Building LLM-Agnostic: Why Your AI Product Needs to Survive the Next Model Drop

Architecture

If you’ve been building with LLMs for more than a few months, you’ve lived through this: you architect your product around Model A, get it production‑ready, and then Model B drops with better reasoning, a larger context window, and cheaper tokens. Two weeks later, another provider ships a breaking upgrade. Pricing changes. Latency improves. Your carefully tuned eval suite is suddenly stale.

Welcome to the fastest‑moving infrastructure layer in software history. The teams that survive treat models as swappable infrastructure — not hard dependencies. In other words: they build LLM‑agnostic.

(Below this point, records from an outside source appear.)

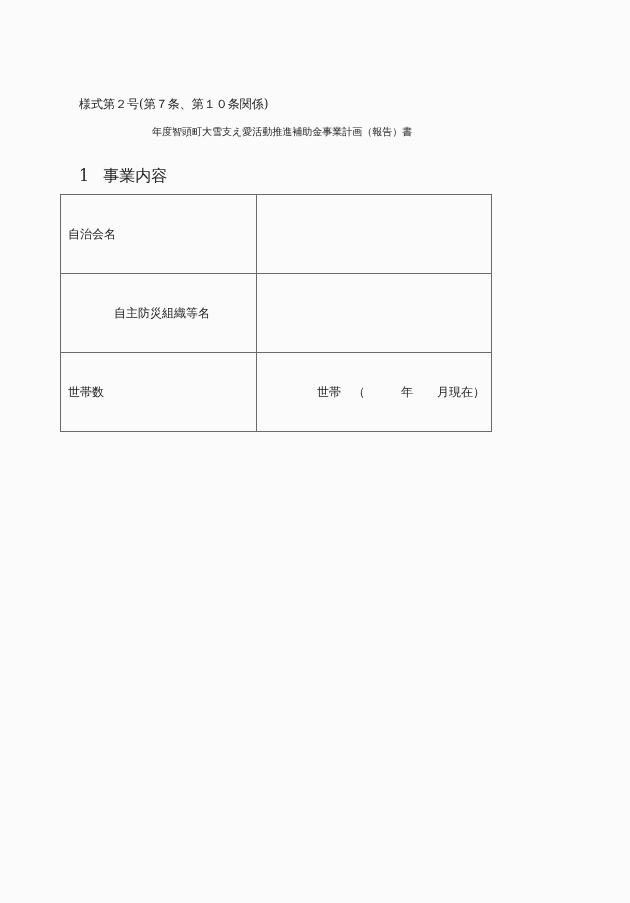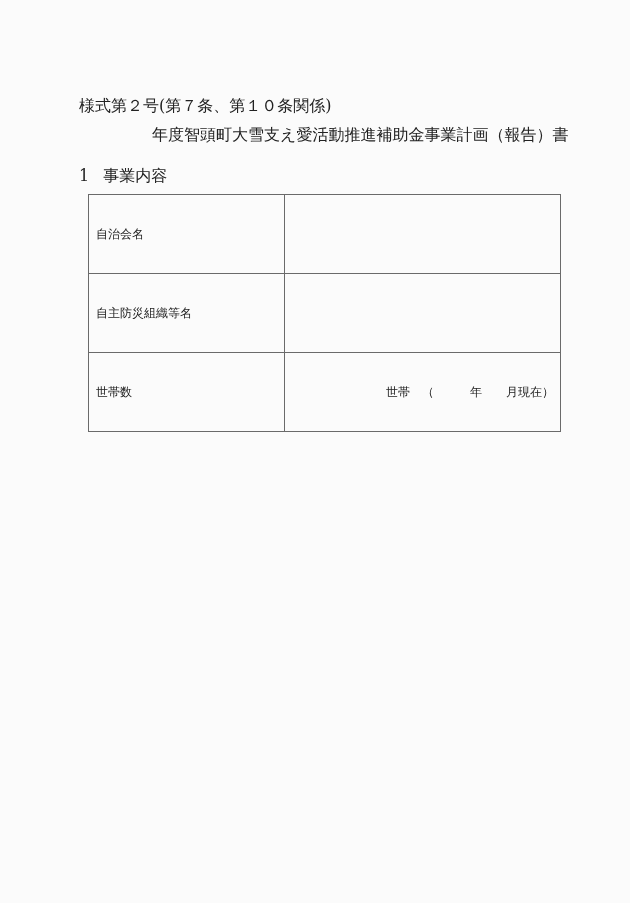--- a/index.html
+++ b/index.html
@@ -13,60 +13,60 @@
       position: relative;
       overflow: hidden;
       font-family: "DejaVu Serif", "Liberation Serif", serif;
       color: #222;
       font-size: 12px;
     }
     .form-no {
       position: absolute;
       left: 79px;
       top: 96px;
-      font-size: 16px;
+      font-size: 12px;
       letter-spacing: 0px;
       white-space: nowrap;
     }
     .doc-title {
       position: absolute;
       left: 152px;
       top: 125px;
-      font-size: 16px;
+      font-size: 10px;
       white-space: nowrap;
     }
     .section-head {
       position: absolute;
       left: 79px;
       top: 166px;
       font-size: 16px;
       white-space: nowrap;
     }
     .section-head .num { margin-right: 14px; }
     table.form-table {
       position: absolute;
-      left: 88px;
+      left: 60px;
       top: 194px;
-      width: 473px;
+      width: 432px;
       border-collapse: collapse;
       table-layout: fixed;
       font-family: Liberation Serif, serif;
     }
     table.form-table td {
       border: 1px solid #6a6a6a;
       padding: 0;
       vertical-align: middle;
       font-size: 12px;
     }
     td.label {
       width: 188px;
       padding-left: 7px !important;
     }
     tr.r1 td { height: 78px; }
-    tr.r2 td { height: 78px; }
+    tr.r2 td { height: 78px; text-align: center; }
     tr.r3 td { height: 78px; }
     tr.r4 td { height: 313px; }
     .value-right {
       text-align: right;
       padding-right: 6px !important;
       white-space: pre;
       margin-left: 23px;
     }
     .multiline-label div {
       line-height: 12px;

The problem: you’re building on quicksand

Capabilities double every 6–9 months. What needed few‑shot last quarter often works zero‑shot now.
Unit economics swing wildly. Token prices and throughput change overnight; cost curves reset.
Context windows explode. Retrieval and chunking strategies that worked at 8K break at 128K–2M.
Providers ship fast and break assumptions. If you’re tied to one SDK, you inherit their churn.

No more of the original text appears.